Good Housekeeping: Heather and Fearless Beauty
ARTICLE WRITEN BY LAURA CARNEY
This Hairstylist Is Teaching Beauty Skills to Indian Teens
For her "Fearless Beauty" students, cutting hair could be a path out of poverty.A new haircut can change your life. Just ask the girls in rural Rishikesh, India, who are learning to cut and style hair with Fearless Beauty, a nonprofit school started by New York City hairstylist Heather Packer. For many of them, it's their only hope of learning a marketable skill in a community where girls may be pulled from school as early as age 13 to marry and are rarely allowed to work. "Cutting hair is acceptable for women to do there," says Heather, 40. "It's not something they learn from a book, and they can do it from home."
Heather's first lesson in female empowerment came to her when she was an aimless college student. A friend asked what she would do with her life if it didn't matter what anyone else thought, and Heather surprised herself when she answered, "Style hair." Within a week, she enrolled in beauty school. "Why would you do something stupid like that?" her father asked.

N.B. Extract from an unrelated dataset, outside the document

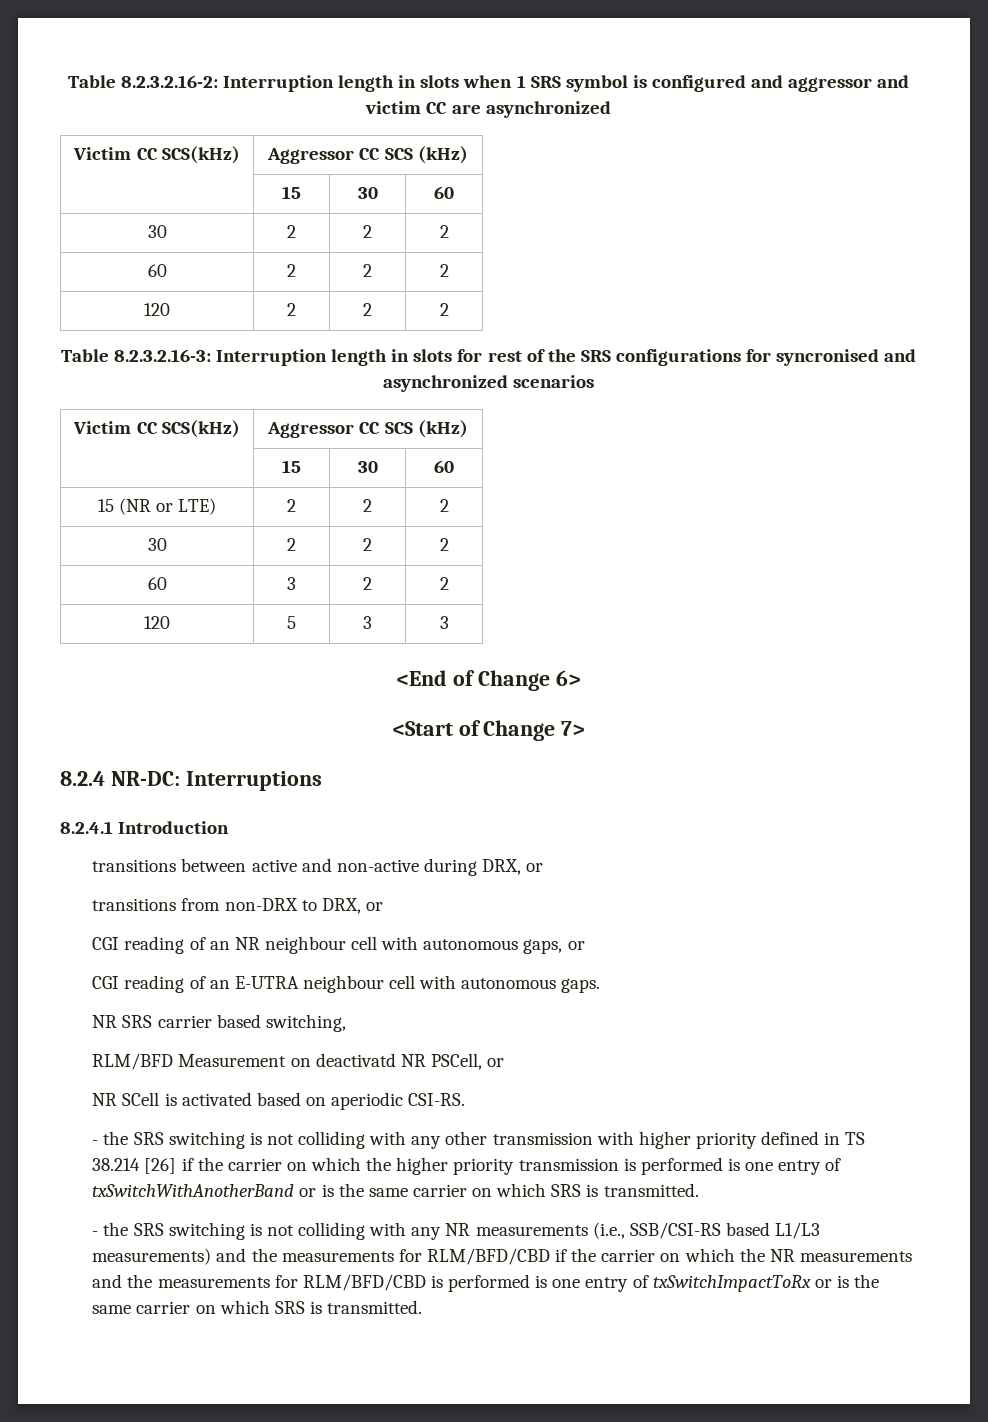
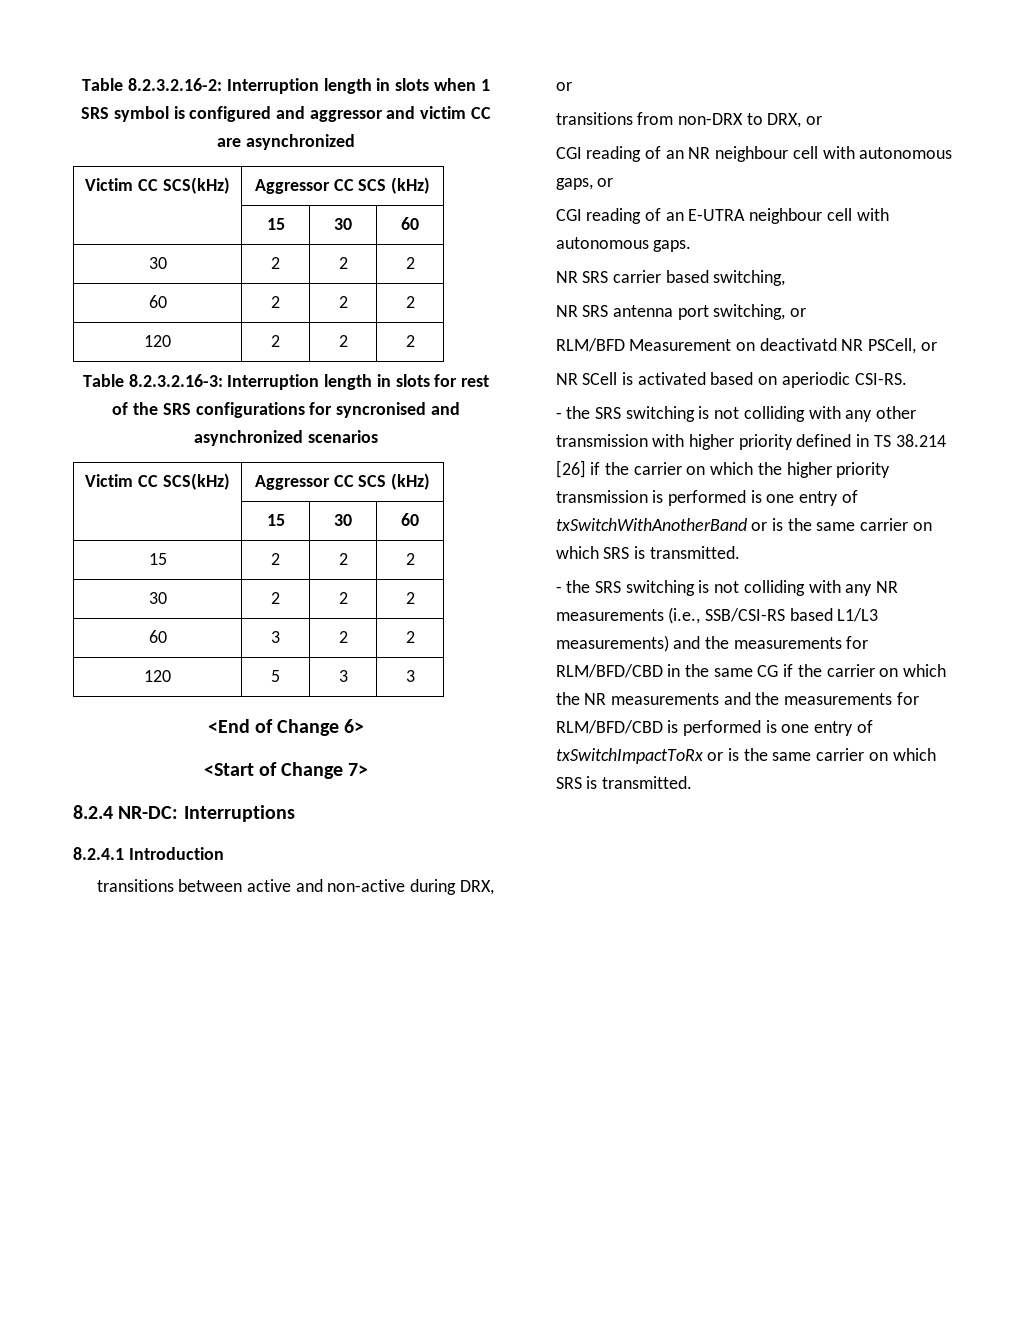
- 15 (NR or LTE) | 2 | 2 | 2
+ 15 | 2 | 2 | 2
+ NR SRS antenna port switching, or
- - the SRS switching is not colliding with any NR measurements (i.e., SSB/CSI-RS based L1/L3 measurements) and the measurements for RLM/BFD/CBD if the carrier on which the NR measurements and the measurements for RLM/BFD/CBD is performed is one entry of txSwitchImpactToRx or is the same carrier on which SRS is transmitted.
+ - the SRS switching is not colliding with any NR measurements (i.e., SSB/CSI-RS based L1/L3 measurements) and the measurements for RLM/BFD/CBD in the same CG if the carrier on which the NR measurements and the measurements for RLM/BFD/CBD is performed is one entry of txSwitchImpactToRx or is the same carrier on which SRS is transmitted.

Undeterred, Heather excelled in school and landed at Cutler Salon in New York City, where she worked on actresses, fashion models and others.
Growing Awareness
Heather also nurtured her spiritual side by going on yoga retreats in India. "I held my teacher up to be so much higher than I was," says Heather. Then one day he asked her to lead a class. "I had to step up, and I realized that I was enough, that I had held such a limiting belief about myself."
In 2011, she helped her yoga teacher raise funds to open a vocational center in India to teach English and sewing to impoverished children
Shear Confidence
Back in New York City, Heather organized a fundraiser at Cutler. Clients paid $90 for a blowdry, drinks and DJ'd tunes, netting $15,000 for supplies. In January 2015, Fearless Beauty held its first class in the vocational center in India.
"I had three months to teach 10 students what it takes years to learn in beauty school and on the job," says Heather, who used a translator. As she took them through the basics of shampooing, combing, roller sets and more, "I also taught the girls to find their voices, to speak with confidence. The difference in them by the finish was incredible."
Heather ran a second class this year, and two students are already earning money cutting hair. As word of Heather's work has spread, more fund-raisers have been planned in other U.S. cities. "Anybody can do this," she says. "I want to empower the girls, to give them a chance."